Jorge Luis Borges, em “There are more things” (O livro de areia)
Em agosto de 2015 ocorreu a abertura parcial do Museu Lasar Segall, com a exposição Mário de Andrade e seus dois pintores: Lasar Segall e Candido Portinari, iniciativa conjunta com os Museus Castro Maya, também da rede do Instituto Brasileiro de Museus (Ibram), e curadoria de Anna Paola Baptista.
Cárceres a duas vozes: Piranesi e Ana Maria Tavares é a mostra dedicada a reabrir o Museu Lasar Segall, em sua totalidade, após um ano e meio de fechamento, ocasionado por reformas de caráter estrutural, e com patrocínios do Fundo Nacional de Cultura e da Petrobras.
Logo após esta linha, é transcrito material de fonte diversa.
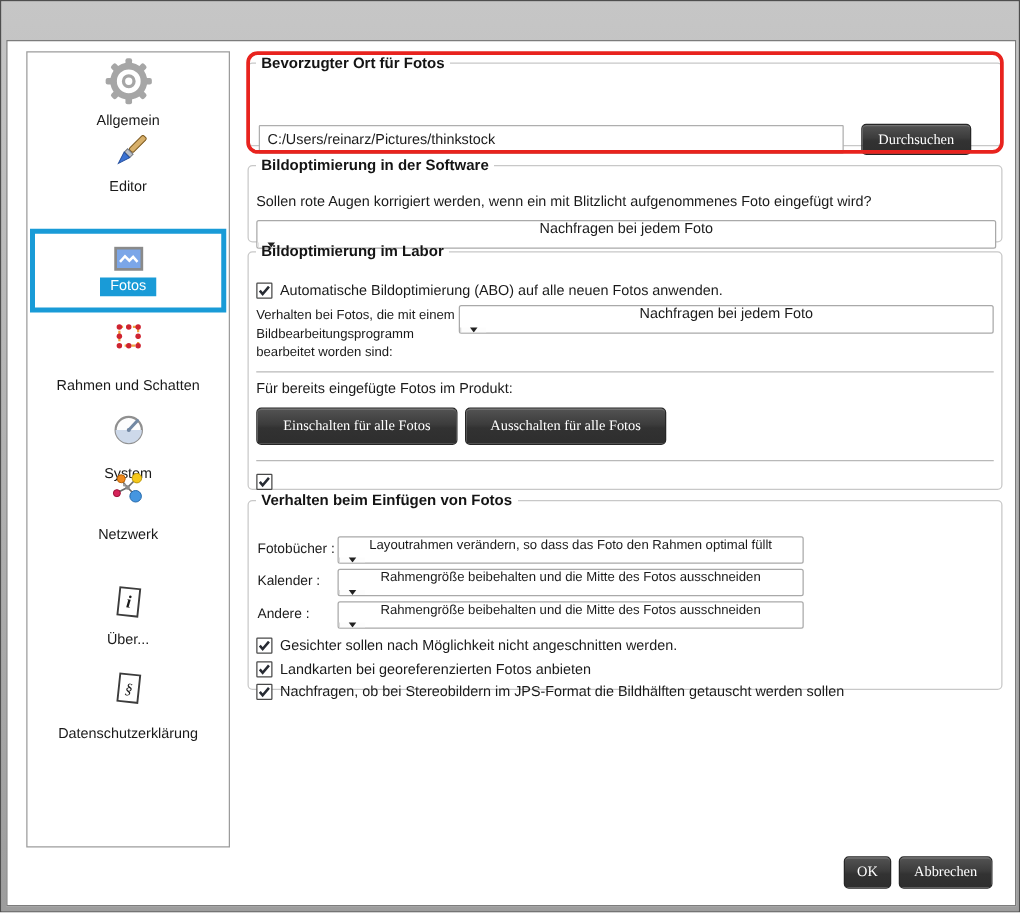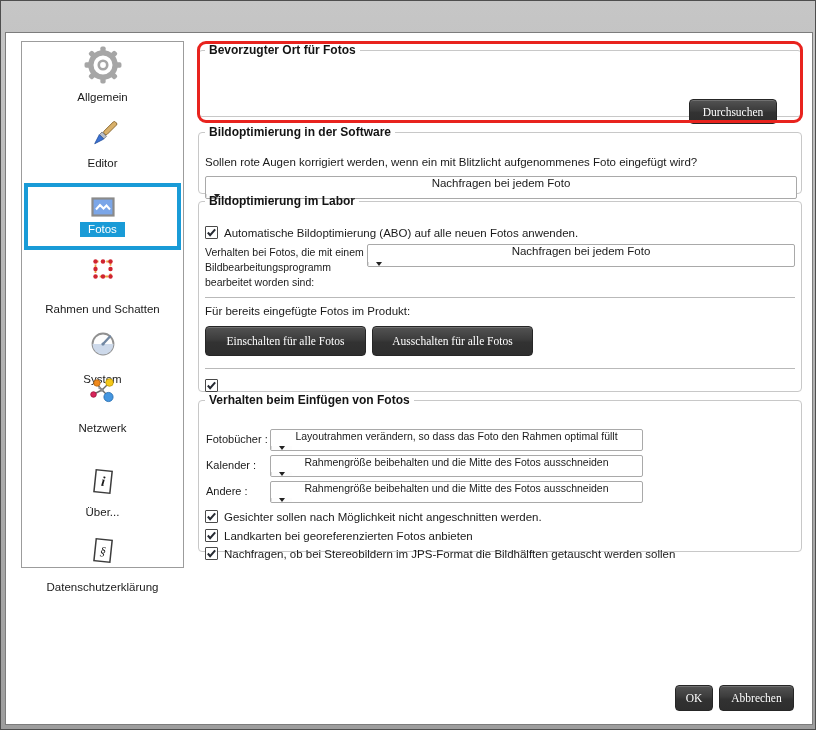--- a/index.html
+++ b/index.html
@@ -22,27 +22,27 @@
                box-shadow: inset 0 1px 0 rgba(255,255,255,.55), inset 0 0 0 1px rgba(255,255,255,.2);
                display: flex; align-items: center; justify-content: center; cursor: pointer; }
   .close-x { color: #fff; font-size: 11px; font-weight: bold; line-height: 1;
              text-shadow: 0 1px 2px rgba(70,12,0,.85); }
 
   
   .client { position: absolute; left: 4px; top: 31px; width: 808px; height: 693px;
             background: #fff; border: 1px solid #7c7c7c; }
 
   
-  .sidebar { position: absolute; left: 20px; top: 40px; width: 163px; height: 527px;
+  .sidebar { position: absolute; left: 20px; top: 40px; width: 163px; height: 637px;
              background: #fff; border: 1px solid #9c9c9c; }
   .side-item { position: absolute; left: 0; width: 100%; display: flex; flex-direction: column;
                align-items: center; justify-content: space-between; cursor: pointer; }
   .side-label { font-size: 11.5px; color: #1a1a1a; white-space: nowrap; }
   .it-allgemein   { top: 4px;   height: 57px; }
-  .it-editor      { top: 79px;  height: 48px; align-items: center; }
+  .it-editor      { top: 66px;  height: 48px; align-items: center; }
   .it-rahmen      { top: 215px; height: 58px; }
   .it-system      { top: 289px; height: 54px; }
   .it-netzwerk    { top: 335px; height: 57px; }
   .it-ueber       { top: 425px; height: 51px; }
   .it-datenschutz { top: 494px; height: 57px; }
   .fotos-tile { top: 141px; left: 2px; width: 157px; height: 67px;
                 border: 4px solid #199bd7; justify-content: center; gap: 5px; }
   .selected-chip { background: #199bd7; color: #fff; padding: 1px 8px 2px; }
 
   
@@ -200,20 +200,23 @@
       </svg>
       <span class="side-label">Datenschutzerklärung</span>
     </div>
 
   </div>
 
   <div class="red-highlight"></div>
 
   <fieldset class="group g1">
     <legend>Bevorzugter Ort für Fotos</legend>
+    <div class="textbox" style="left:8px; top:43px; width:468px; height:23px;">
+      <span>C:/Users/reinarz/Pictures/thinkstock</span>
+    </div>
     <div class="dark-btn" style="left:490px; top:42px; width:88px; height:25px;">Durchsuchen</div>
   </fieldset>
 
   <fieldset class="group g2">
     <legend>Bildoptimierung in der Software</legend>
     <div class="abs plain" style="left:6px; top:17px;">Sollen rote Augen korrigiert werden, wenn ein mit Blitzlicht aufgenommenes Foto eingefügt wird?</div>
     <div class="combo" style="left:6px; top:37px; width:592px; height:23px;">
       <span class="combo-value">Nachfragen bei jedem Foto</span>
       <span class="combo-arrow">
           <i class="tri"></i>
A série das dezesseis gravuras dos Cárceres (c. 1761) de Giovanni Battista Piranesi (Veneza 1720-Roma 1778), cedida pela Biblioteca Nacional do Rio de Janeiro, estabelece um diálogo inédito do gravurista italiano mais importante do século XVIII com uma artista brasileira contemporânea, que se deixou seduzir pela estrutura labiríntica dos Cárceres, para forjar uma obra em série (Airshafts para Piranesi). Ana Maria Tavares é também responsável pelo projeto “Intervenções VIII” (Tête-à-tête), nos jardins externos do Museu, criando, assim, uma interlocução com o espaço expositivo interno.
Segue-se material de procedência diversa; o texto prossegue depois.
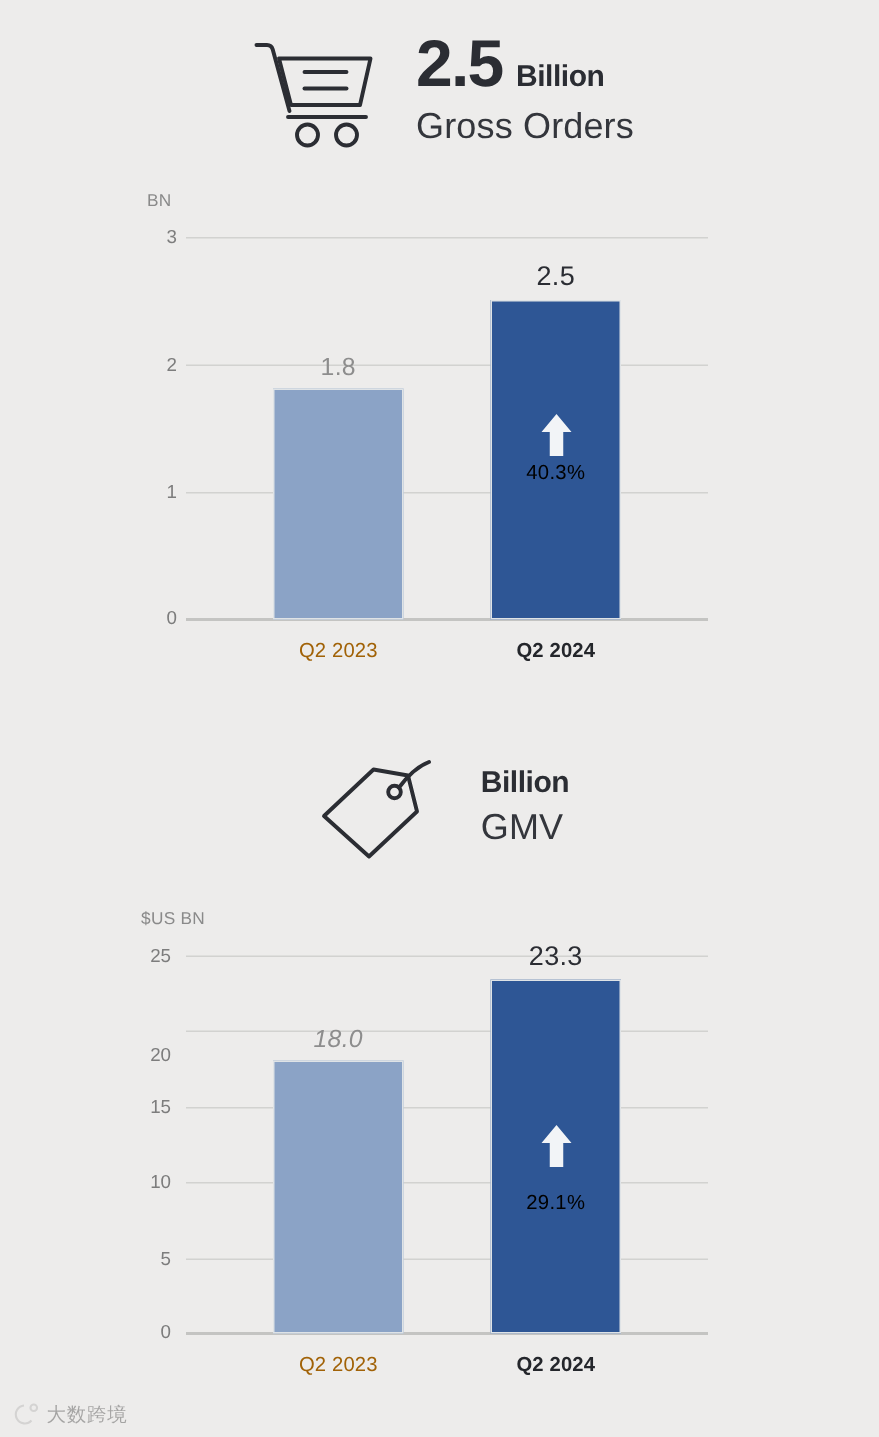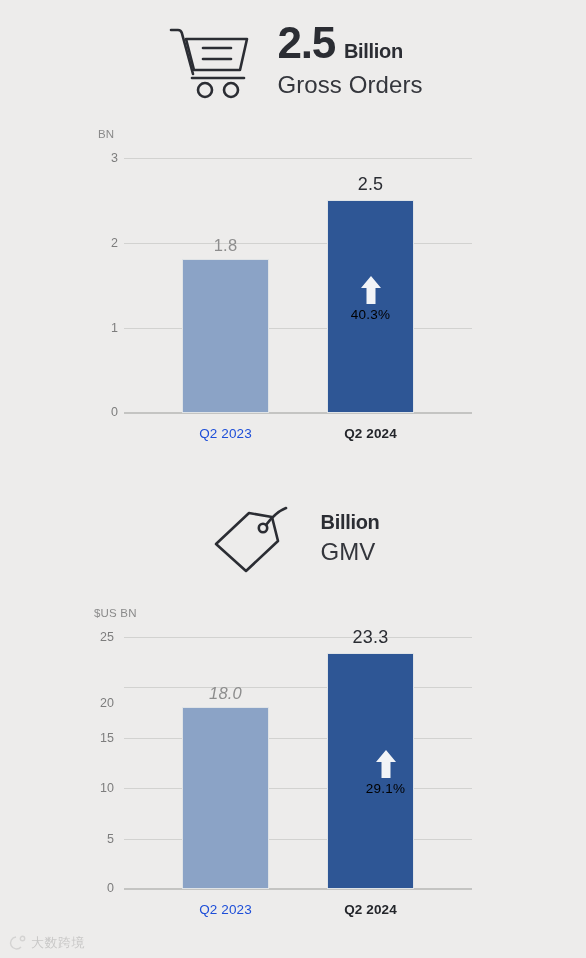--- a/index.html
+++ b/index.html
@@ -130,21 +130,21 @@
   .bar-value.curr {
     color: #2b2d33;
     font-size: 18px;
   }
   .cat-label {
     position: absolute;
     text-align: center;
     font-size: 13.5px;
     letter-spacing: 0.1px;
   }
-  .cat-label.prev { color: #1d4ed8; }
+  .cat-label.prev { color: #a16207; }
   .cat-label.curr { color: #24262b; font-weight: bold; }
 
   .growth {
     position: absolute;
     display: flex;
     flex-direction: column;
     align-items: center;
     pointer-events: none;
   }
   .growth-arrow {
@@ -169,21 +169,21 @@
     gap: 4px;
     opacity: 0.30;
   }
   .watermark-mark {
     width: 19px;
     height: 16px;
     display: block;
   }
   .watermark-text {
     font-size: 13px;
-    color: #737373;
+    color: #000000;
     letter-spacing: 0.5px;
     font-family: "DejaVu Sans", sans-serif;
   }
 </style>
 </head>
 <body>
 
 <section class="panel" id="panel-orders">
 
   <div class="kpi-header">
@@ -279,21 +279,21 @@
     <div class="tick-label" style="left:80px; top:182px;">10</div>
     <div class="tick-label" style="left:80px; top:233px;">5</div>
     <div class="tick-label" style="left:80px; top:282px;">0</div>
 
     <div class="bar prev" style="left:182px; top:108px; width:87px; height:182px;"></div>
     <div class="bar curr" style="left:327px; top:54px;  width:87px; height:236px;"></div>
 
     <div class="bar-value prev" style="left:182px; top:85px; width:87px;font-style:italic;">18.0</div>
     <div class="bar-value curr" style="left:327px; top:28px; width:87px;">23.3</div>
 
-    <div class="growth" style="left:342px; top:150px; width:87px;">
+    <div class="growth" style="left:327px; top:150px; width:87px;gap:13px;">
       <span class="growth-arrow">
         <svg viewBox="0 0 22 30" width="22" height="30">
           <path d="M11 1 L21 13 H15.5 V29 H6.5 V13 H1 Z" fill="#f2f4f7"></path>
         </svg>
       </span>
       <span class="growth-text">29.1%</span>
     </div>
 
     <div class="cat-label prev" style="left:182px; top:303px; width:87px;">Q2 2023</div>
     <div class="cat-label curr" style="left:327px; top:303px; width:87px;">Q2 2024</div>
Cárceres de invenção (título original) foi a série produzida por Piranesi precocemente aos vinte e cinco anos de idade, e retrabalhada anos mais tarde em uma segunda sequência, com efeitos mais sombrios e detalhados, consagrando o artista para a posteridade. Nascido em Veneza, ele passou uma vida registrando em gravuras as ruínas de Roma, na busca de uma tradição etrusca por ele considerada perdida na arquitetura grega. Ao contrário das Vistas de Roma, os Cárceres são claustros imaginários, sem pontos de fuga, que se desdobram sobre si mesmos. O caráter utópico, para não dizer impossível, dessas arquiteturas do confinamento poderia ser visto como um projeto pós-moderno: as escadas, algumas delas helicoidais, que se multiplicam ao infinito, sem levar a lugar algum, pontes levadiças partidas ao meio e suspensas no ar, instrumentos de suplício sem carrascos nem verdugos, a monumentalidade vazia. Nas palavras de Marguerite Yourcenar, “um mundo privado de centro e perpetuamente expansível”.